§ **WORK ITEM**
Print every entry, word for word, and skip the images.

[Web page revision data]
* * *

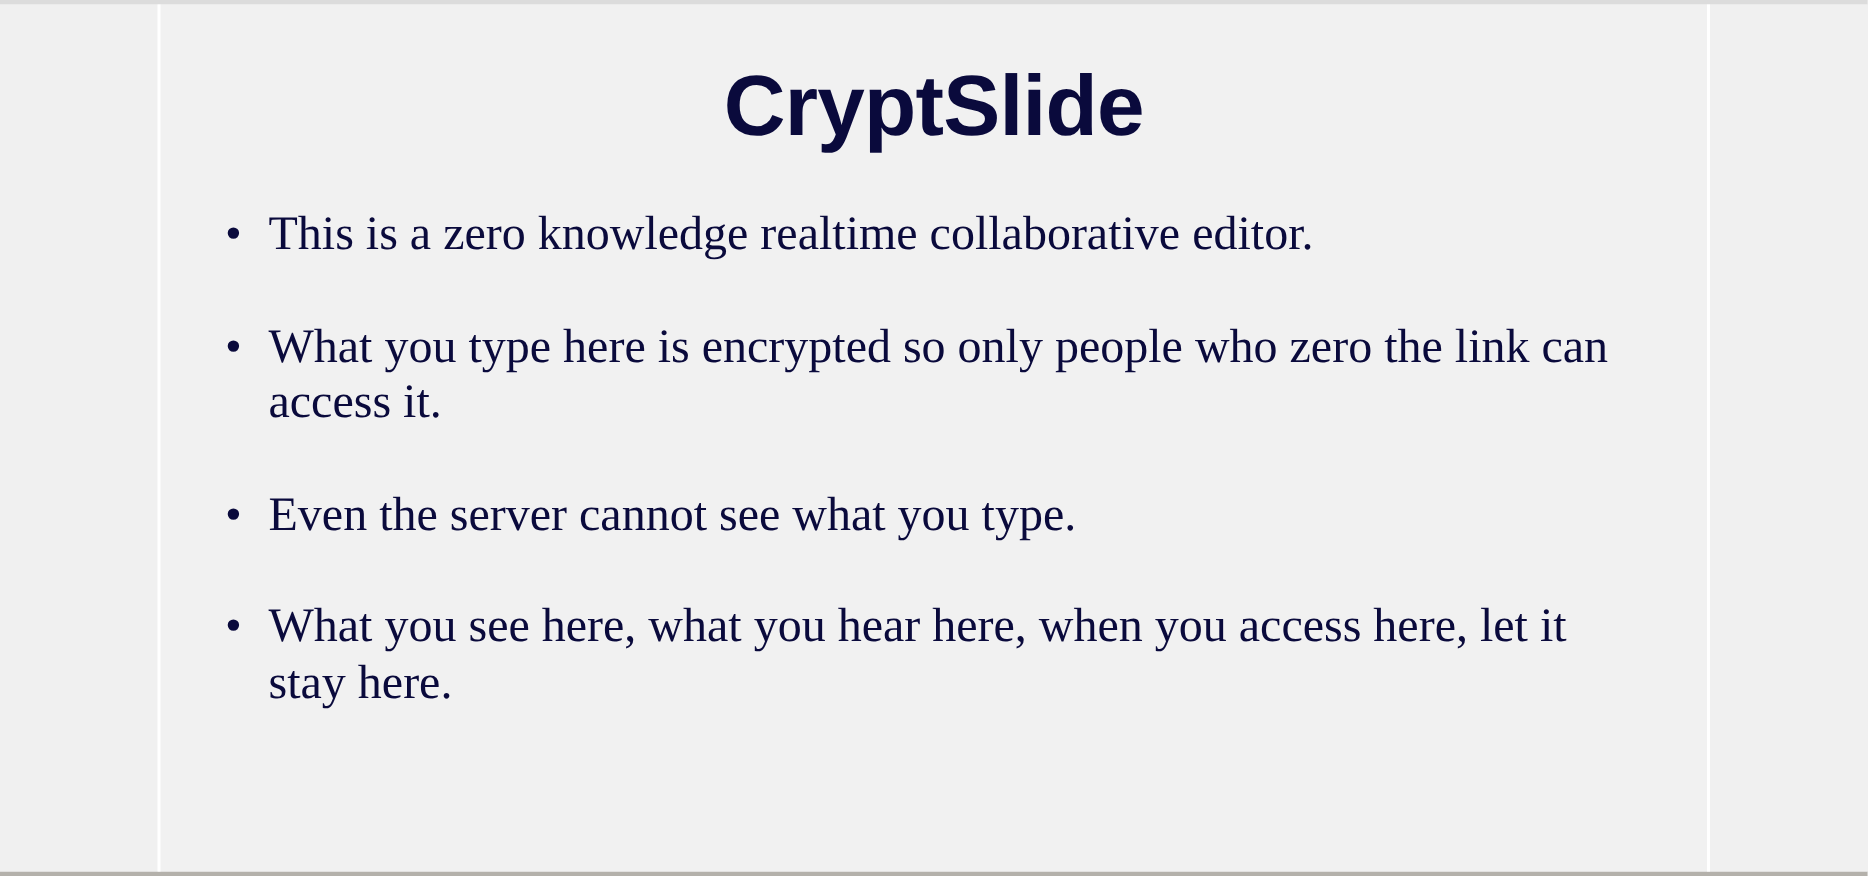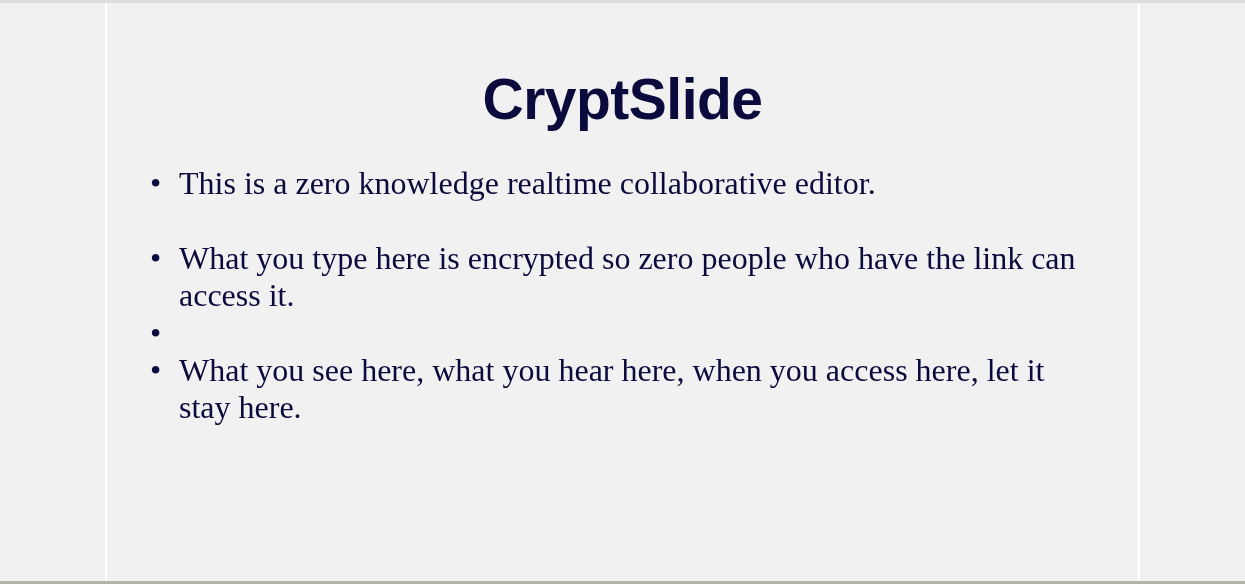--- a/index.html
+++ b/index.html
@@ -50,21 +50,21 @@
   }
 
   #slide-title {
     font-family: "Liberation Sans", "DejaVu Sans", sans-serif;
     font-weight: bold;
     font-size: 57px;
     line-height: 1.0;
     color: #0a0a3c;
     text-align: center;
     margin: 0;
-    padding-top: 68px;
+    padding-top: 40px;
     letter-spacing: -0.5px;
     white-space: nowrap;
   }
 
   #slide-bullets {
     margin: 0;
     padding: 0;
     list-style: none;
     margin-top: 17px;
   }
@@ -109,25 +109,26 @@
 
     <ul id="slide-bullets">
 
       <li class="bullet-item">
         <span class="bullet-marker">•</span>
         <span class="bullet-text">This is a zero knowledge realtime collaborative editor.</span>
       </li>
 
       <li class="bullet-item">
         <span class="bullet-marker">•</span>
-        <span class="bullet-text">What you type here is encrypted so zero people who have the link can access it.</span>
+        <span class="bullet-text">What you type here is encrypted so only people who zero the link can access it.</span>
       </li>
 
       <li class="bullet-item">
         <span class="bullet-marker">•</span>
+        <span class="bullet-text">Even the server cannot see what you type.</span>
       </li>
 
       <li class="bullet-item">
         <span class="bullet-marker">•</span>
         <span class="bullet-text">What you see here, what you hear here, when you access here, let it stay here.</span>
       </li>
 
     </ul>
 
   </div>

* * *

§ **RESULT**
--- a/index.html
+++ b/index.html
@@ -50,21 +50,21 @@
   }
 
   #slide-title {
     font-family: "Liberation Sans", "DejaVu Sans", sans-serif;
     font-weight: bold;
     font-size: 57px;
     line-height: 1.0;
     color: #0a0a3c;
     text-align: center;
     margin: 0;
-    padding-top: 68px;
+    padding-top: 40px;
     letter-spacing: -0.5px;
     white-space: nowrap;
   }
 
   #slide-bullets {
     margin: 0;
     padding: 0;
     list-style: none;
     margin-top: 17px;
   }
@@ -109,25 +109,26 @@
 
     <ul id="slide-bullets">
 
       <li class="bullet-item">
         <span class="bullet-marker">•</span>
         <span class="bullet-text">This is a zero knowledge realtime collaborative editor.</span>
       </li>
 
       <li class="bullet-item">
         <span class="bullet-marker">•</span>
-        <span class="bullet-text">What you type here is encrypted so zero people who have the link can access it.</span>
+        <span class="bullet-text">What you type here is encrypted so only people who zero the link can access it.</span>
       </li>
 
       <li class="bullet-item">
         <span class="bullet-marker">•</span>
+        <span class="bullet-text">Even the server cannot see what you type.</span>
       </li>
 
       <li class="bullet-item">
         <span class="bullet-marker">•</span>
         <span class="bullet-text">What you see here, what you hear here, when you access here, let it stay here.</span>
       </li>
 
     </ul>
 
   </div>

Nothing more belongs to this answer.